[Opening The input section]
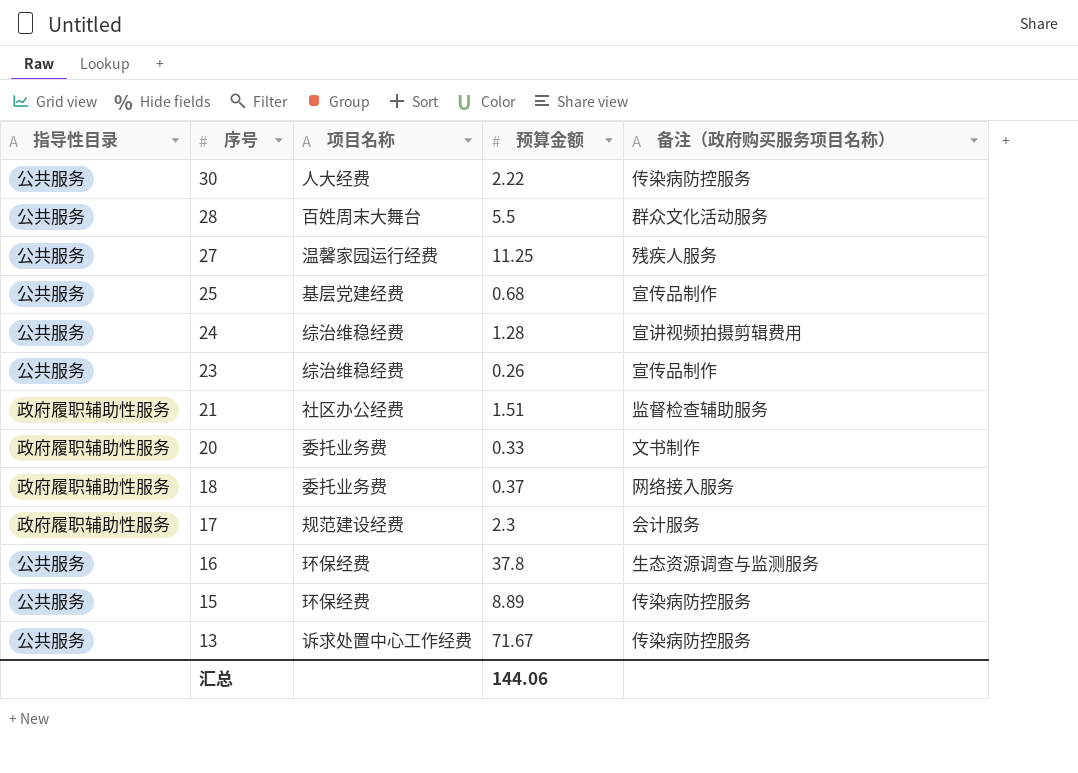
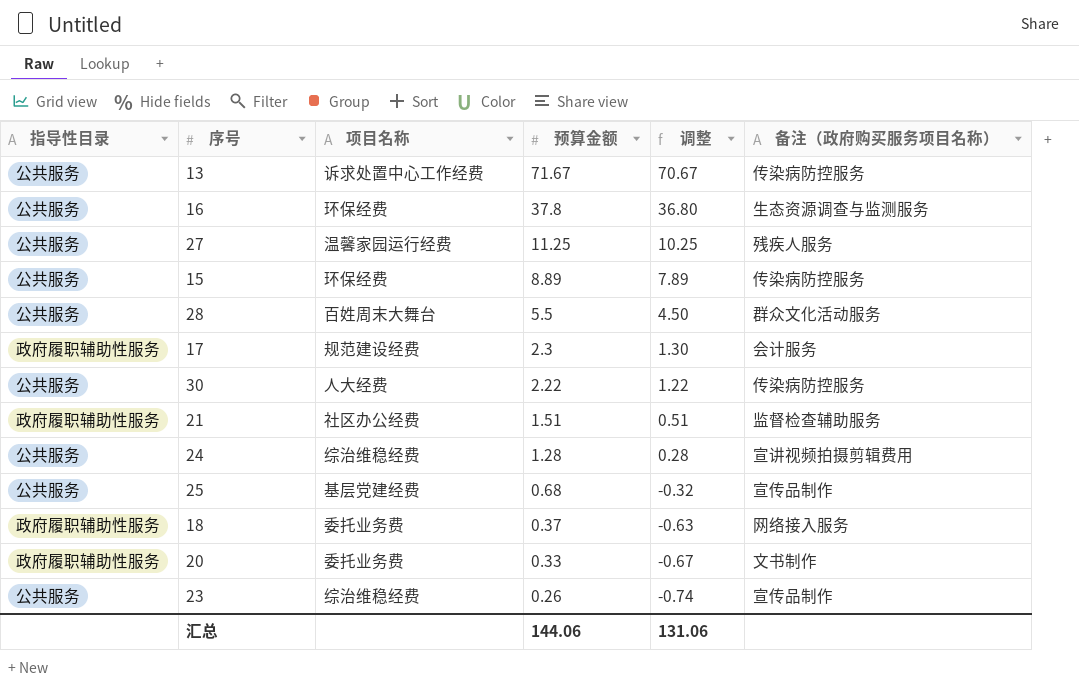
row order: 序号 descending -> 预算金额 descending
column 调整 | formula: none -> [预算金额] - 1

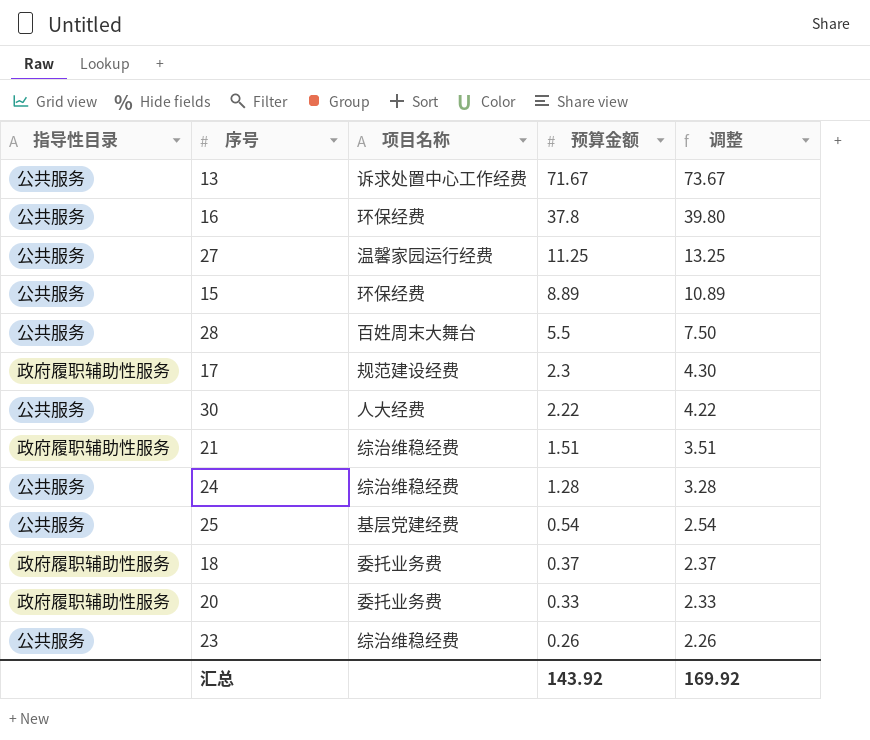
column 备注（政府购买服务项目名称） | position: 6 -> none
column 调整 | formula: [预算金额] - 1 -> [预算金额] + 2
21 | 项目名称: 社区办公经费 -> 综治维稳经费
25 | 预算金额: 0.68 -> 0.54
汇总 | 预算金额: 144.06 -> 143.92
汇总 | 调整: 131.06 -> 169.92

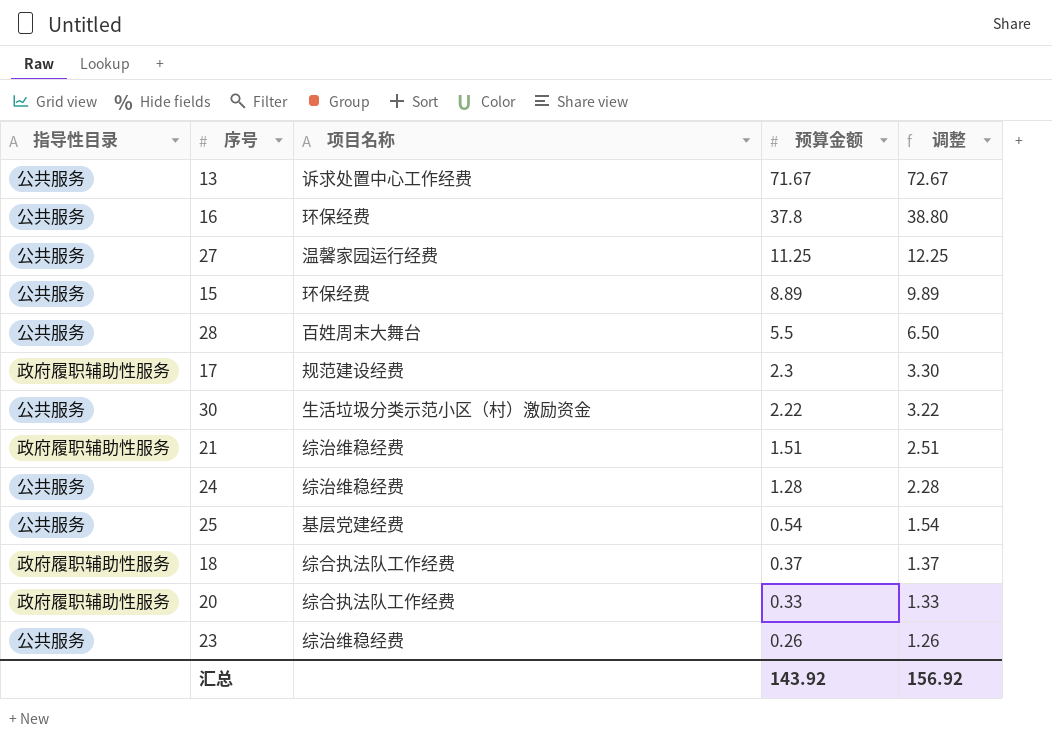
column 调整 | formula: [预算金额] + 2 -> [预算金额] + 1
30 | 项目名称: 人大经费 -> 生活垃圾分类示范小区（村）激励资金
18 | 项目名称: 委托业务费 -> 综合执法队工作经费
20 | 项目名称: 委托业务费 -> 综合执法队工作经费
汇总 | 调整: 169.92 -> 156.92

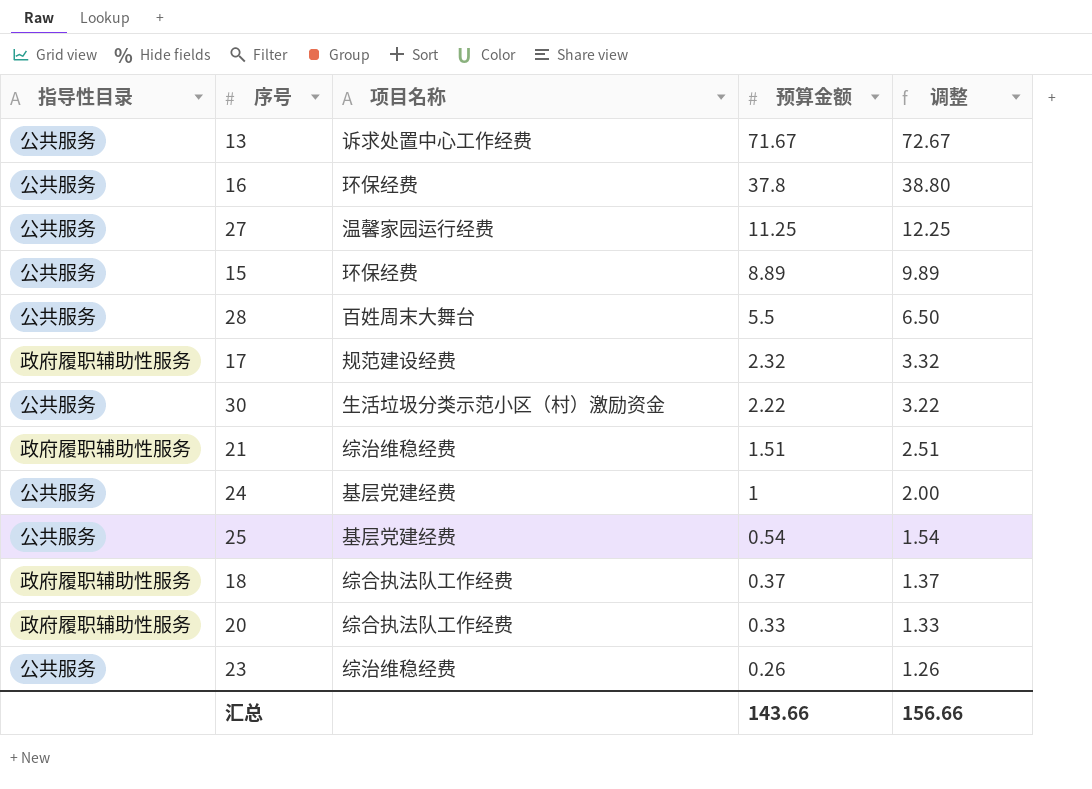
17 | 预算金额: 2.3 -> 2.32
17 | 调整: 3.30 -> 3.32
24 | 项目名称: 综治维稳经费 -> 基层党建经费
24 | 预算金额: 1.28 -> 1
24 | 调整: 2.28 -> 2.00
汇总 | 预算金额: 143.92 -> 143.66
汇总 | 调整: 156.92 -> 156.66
[Closing The input section]
What you are asked to do: Output the listing above exactly as it stands; no picture should appear.

Task answer:
row order: 序号 descending -> 预算金额 descending
column 调整 | formula: none -> [预算金额] - 1

column 备注（政府购买服务项目名称） | position: 6 -> none
column 调整 | formula: [预算金额] - 1 -> [预算金额] + 2
21 | 项目名称: 社区办公经费 -> 综治维稳经费
25 | 预算金额: 0.68 -> 0.54
汇总 | 预算金额: 144.06 -> 143.92
汇总 | 调整: 131.06 -> 169.92

column 调整 | formula: [预算金额] + 2 -> [预算金额] + 1
30 | 项目名称: 人大经费 -> 生活垃圾分类示范小区（村）激励资金
18 | 项目名称: 委托业务费 -> 综合执法队工作经费
20 | 项目名称: 委托业务费 -> 综合执法队工作经费
汇总 | 调整: 169.92 -> 156.92

17 | 预算金额: 2.3 -> 2.32
17 | 调整: 3.30 -> 3.32
24 | 项目名称: 综治维稳经费 -> 基层党建经费
24 | 预算金额: 1.28 -> 1
24 | 调整: 2.28 -> 2.00
汇总 | 预算金额: 143.92 -> 143.66
汇总 | 调整: 156.92 -> 156.66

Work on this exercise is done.